BEV-CV: Birds-Eye-View Transform for Cross-View Geo-Localisation

December 23, 2023 · Declared Dead · 🏛 IEEE/RJS International Conference on Intelligent RObots and Systems

"No code URL or promise found in abstract"

Evidence collected by the PWNC Scanner

Authors Tavis Shore, Simon Hadfield, Oscar Mendez arXiv ID 2312.15363 Category cs.CV: Computer Vision Cross-listed cs.LG Citations 6 Venue IEEE/RJS International Conference on Intelligent RObots and Systems Last Checked 4 months ago

Abstract

Cross-view image matching for geo-localisation is a challenging problem due to the significant visual difference between aerial and ground-level viewpoints. The method provides localisation capabilities from geo-referenced images, eliminating the need for external devices or costly equipment. This enhances the capacity of agents to autonomously determine their position, navigate, and operate effectively in GNSS-denied environments. Current research employs a variety of techniques to reduce the domain gap such as applying polar transforms to aerial images or synthesising between perspectives. However, these approaches generally rely on having a 360° field of view, limiting real-world feasibility. We propose BEV-CV, an approach introducing two key novelties with a focus on improving the real-world viability of cross-view geo-localisation.
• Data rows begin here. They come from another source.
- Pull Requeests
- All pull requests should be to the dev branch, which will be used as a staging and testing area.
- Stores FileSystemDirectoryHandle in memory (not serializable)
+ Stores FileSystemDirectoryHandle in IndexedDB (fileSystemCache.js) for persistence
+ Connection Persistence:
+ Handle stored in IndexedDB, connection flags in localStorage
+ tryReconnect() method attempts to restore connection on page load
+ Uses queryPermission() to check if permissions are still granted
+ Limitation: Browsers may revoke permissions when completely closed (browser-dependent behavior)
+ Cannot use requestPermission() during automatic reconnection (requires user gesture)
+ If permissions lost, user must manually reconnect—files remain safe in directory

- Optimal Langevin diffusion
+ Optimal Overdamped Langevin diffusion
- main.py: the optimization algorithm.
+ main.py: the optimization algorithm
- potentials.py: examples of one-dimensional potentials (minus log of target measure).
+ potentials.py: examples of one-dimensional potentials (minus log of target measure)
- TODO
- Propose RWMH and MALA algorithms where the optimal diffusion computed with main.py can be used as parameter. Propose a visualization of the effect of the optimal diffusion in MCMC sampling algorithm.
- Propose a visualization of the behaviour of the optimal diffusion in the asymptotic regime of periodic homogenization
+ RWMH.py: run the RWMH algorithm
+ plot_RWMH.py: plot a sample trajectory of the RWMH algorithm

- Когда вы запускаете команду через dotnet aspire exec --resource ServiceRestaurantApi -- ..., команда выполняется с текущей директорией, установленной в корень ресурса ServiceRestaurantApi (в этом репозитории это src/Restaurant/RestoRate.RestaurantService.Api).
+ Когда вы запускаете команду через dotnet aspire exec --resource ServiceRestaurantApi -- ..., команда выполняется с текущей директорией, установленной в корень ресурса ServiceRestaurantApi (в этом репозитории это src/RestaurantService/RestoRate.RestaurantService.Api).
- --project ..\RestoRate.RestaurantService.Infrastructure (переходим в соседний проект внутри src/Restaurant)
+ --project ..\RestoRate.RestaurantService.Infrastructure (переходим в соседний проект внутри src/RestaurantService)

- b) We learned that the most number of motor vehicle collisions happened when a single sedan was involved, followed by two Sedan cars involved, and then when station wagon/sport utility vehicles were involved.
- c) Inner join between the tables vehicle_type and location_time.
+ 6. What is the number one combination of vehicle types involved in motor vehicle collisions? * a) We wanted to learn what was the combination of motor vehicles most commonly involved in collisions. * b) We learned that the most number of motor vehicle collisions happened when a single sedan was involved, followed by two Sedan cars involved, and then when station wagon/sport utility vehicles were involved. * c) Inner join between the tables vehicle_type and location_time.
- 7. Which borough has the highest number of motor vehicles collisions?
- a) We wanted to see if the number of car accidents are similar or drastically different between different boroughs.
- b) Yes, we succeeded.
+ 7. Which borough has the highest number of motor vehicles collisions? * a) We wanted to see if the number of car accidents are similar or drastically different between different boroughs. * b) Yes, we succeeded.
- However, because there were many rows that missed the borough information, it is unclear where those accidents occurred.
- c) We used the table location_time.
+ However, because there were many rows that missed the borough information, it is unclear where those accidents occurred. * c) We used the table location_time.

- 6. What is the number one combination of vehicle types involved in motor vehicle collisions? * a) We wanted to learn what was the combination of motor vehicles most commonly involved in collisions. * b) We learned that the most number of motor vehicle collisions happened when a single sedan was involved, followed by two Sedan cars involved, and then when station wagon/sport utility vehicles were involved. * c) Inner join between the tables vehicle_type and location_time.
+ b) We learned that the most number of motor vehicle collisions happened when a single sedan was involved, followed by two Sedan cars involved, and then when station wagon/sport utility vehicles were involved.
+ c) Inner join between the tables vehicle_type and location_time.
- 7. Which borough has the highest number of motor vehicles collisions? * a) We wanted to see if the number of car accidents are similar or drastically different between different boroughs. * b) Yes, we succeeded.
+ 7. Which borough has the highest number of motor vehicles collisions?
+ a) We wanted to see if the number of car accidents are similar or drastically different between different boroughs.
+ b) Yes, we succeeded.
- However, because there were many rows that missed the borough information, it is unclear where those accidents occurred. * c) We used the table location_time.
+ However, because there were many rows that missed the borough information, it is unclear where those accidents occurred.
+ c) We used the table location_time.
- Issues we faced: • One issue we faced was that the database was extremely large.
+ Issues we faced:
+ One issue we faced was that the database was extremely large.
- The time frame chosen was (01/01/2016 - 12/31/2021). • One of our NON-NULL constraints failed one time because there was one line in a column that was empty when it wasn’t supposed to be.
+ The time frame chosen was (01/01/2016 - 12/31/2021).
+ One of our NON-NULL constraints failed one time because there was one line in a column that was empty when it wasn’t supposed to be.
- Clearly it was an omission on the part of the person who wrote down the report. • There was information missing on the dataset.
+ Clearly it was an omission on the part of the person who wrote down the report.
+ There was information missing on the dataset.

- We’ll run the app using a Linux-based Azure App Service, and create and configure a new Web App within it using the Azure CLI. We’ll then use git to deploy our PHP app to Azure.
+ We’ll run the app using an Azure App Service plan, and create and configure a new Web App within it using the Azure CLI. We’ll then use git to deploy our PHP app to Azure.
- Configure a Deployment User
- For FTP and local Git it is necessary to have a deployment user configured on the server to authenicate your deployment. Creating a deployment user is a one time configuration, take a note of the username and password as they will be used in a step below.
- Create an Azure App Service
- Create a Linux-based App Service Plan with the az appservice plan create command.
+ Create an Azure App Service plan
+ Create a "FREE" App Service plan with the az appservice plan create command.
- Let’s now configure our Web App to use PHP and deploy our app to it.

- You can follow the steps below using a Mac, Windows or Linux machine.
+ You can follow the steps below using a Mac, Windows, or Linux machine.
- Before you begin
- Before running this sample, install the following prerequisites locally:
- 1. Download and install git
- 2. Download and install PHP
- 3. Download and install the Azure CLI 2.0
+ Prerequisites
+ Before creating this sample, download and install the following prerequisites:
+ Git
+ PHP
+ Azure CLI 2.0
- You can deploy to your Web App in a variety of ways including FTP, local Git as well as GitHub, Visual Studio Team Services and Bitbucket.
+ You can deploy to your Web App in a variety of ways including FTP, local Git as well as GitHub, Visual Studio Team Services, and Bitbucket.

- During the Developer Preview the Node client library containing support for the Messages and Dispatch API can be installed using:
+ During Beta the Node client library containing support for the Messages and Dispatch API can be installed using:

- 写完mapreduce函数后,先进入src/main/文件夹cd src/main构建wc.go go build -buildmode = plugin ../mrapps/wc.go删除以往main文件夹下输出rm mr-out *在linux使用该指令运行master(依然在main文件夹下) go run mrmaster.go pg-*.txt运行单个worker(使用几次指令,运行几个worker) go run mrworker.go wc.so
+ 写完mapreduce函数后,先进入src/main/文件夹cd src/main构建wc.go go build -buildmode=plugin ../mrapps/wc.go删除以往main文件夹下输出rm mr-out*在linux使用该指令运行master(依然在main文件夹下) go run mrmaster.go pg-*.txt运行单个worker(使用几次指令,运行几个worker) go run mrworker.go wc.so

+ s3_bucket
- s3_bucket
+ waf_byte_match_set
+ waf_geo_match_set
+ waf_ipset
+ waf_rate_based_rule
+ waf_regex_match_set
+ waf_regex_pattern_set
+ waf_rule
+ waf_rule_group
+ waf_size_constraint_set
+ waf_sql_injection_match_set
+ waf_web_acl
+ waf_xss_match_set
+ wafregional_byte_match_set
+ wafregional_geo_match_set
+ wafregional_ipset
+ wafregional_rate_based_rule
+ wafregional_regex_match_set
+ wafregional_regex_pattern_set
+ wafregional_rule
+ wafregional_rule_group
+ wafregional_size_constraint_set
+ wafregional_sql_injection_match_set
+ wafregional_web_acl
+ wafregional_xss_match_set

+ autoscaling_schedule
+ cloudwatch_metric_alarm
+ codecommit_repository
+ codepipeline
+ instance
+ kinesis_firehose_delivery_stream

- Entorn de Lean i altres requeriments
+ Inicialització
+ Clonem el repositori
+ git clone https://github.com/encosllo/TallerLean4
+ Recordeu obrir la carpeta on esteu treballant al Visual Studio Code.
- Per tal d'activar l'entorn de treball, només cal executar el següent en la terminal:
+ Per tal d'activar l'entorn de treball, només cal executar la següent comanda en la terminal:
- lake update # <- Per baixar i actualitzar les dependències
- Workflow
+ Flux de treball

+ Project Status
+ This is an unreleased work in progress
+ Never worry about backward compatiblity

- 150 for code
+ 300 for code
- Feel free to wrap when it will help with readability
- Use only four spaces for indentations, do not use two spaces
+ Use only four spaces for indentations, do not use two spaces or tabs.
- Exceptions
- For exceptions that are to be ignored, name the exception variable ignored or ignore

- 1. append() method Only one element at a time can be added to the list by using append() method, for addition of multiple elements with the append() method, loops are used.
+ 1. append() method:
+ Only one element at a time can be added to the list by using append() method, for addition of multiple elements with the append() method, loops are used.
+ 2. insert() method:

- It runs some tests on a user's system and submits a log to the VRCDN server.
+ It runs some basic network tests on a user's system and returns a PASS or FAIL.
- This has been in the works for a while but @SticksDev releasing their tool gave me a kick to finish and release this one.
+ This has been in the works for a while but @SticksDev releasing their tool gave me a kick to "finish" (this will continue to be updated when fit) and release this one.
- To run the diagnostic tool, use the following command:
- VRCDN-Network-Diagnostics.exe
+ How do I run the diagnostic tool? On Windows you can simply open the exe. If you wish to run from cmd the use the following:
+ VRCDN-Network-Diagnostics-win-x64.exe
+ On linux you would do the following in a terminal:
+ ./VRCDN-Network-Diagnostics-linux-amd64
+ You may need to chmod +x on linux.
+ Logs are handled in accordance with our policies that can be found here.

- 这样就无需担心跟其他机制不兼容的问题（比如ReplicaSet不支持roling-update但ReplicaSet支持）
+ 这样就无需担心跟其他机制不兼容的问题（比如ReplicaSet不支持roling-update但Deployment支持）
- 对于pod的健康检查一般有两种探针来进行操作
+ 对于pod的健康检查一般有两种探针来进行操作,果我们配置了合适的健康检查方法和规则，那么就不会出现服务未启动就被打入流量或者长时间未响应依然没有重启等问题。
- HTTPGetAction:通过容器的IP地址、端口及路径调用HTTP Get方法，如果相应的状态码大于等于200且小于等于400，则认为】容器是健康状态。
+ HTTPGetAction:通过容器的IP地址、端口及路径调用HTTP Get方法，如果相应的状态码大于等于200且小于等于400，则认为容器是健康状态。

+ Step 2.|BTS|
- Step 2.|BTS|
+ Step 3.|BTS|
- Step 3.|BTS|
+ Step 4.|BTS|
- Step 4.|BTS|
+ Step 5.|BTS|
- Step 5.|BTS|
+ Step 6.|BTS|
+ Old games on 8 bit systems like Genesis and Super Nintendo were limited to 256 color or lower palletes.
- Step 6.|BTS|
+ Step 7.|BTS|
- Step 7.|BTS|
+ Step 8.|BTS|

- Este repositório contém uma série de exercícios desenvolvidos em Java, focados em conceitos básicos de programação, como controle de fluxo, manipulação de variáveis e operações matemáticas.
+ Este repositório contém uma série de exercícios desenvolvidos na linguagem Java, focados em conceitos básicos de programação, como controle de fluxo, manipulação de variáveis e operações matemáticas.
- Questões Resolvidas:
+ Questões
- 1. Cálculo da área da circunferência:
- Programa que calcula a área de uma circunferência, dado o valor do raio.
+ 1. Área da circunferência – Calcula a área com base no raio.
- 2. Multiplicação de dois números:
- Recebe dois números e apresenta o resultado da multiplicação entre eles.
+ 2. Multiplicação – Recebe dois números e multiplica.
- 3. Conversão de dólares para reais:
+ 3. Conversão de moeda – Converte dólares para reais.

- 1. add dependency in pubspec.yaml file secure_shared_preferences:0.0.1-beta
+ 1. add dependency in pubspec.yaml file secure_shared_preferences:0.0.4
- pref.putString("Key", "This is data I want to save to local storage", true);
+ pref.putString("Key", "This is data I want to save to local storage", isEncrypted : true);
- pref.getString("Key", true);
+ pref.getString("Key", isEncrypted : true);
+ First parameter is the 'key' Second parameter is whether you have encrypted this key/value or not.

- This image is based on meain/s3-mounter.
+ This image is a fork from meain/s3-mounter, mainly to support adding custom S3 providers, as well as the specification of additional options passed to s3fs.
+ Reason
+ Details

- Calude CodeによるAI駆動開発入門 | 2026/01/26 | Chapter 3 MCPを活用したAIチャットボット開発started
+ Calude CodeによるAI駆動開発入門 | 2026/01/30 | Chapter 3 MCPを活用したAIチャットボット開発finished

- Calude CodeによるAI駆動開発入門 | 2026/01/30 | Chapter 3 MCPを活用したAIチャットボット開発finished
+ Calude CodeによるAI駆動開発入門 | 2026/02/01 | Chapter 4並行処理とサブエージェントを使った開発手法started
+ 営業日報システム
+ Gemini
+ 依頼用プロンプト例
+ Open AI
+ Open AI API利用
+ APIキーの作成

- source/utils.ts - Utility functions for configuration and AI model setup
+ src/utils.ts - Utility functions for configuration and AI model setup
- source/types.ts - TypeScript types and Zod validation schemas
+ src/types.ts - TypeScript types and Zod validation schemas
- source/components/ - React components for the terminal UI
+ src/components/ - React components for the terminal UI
Firstly bringing ground-level images into a semantic Birds-Eye-View before matching embeddings, allowing for direct comparison with aerial image representations. Secondly, we adapt datasets into application realistic format - limited Field-of-View images aligned to vehicle direction. BEV-CV achieves state-of-the-art recall accuracies, improving Top-1 rates of 70° crops of CVUSA and CVACT by 23% and 24% respectively. Also decreasing computational requirements by reducing floating point operations to below previous works, and decreasing embedding dimensionality by 33% - together allowing for faster localisation capabilities.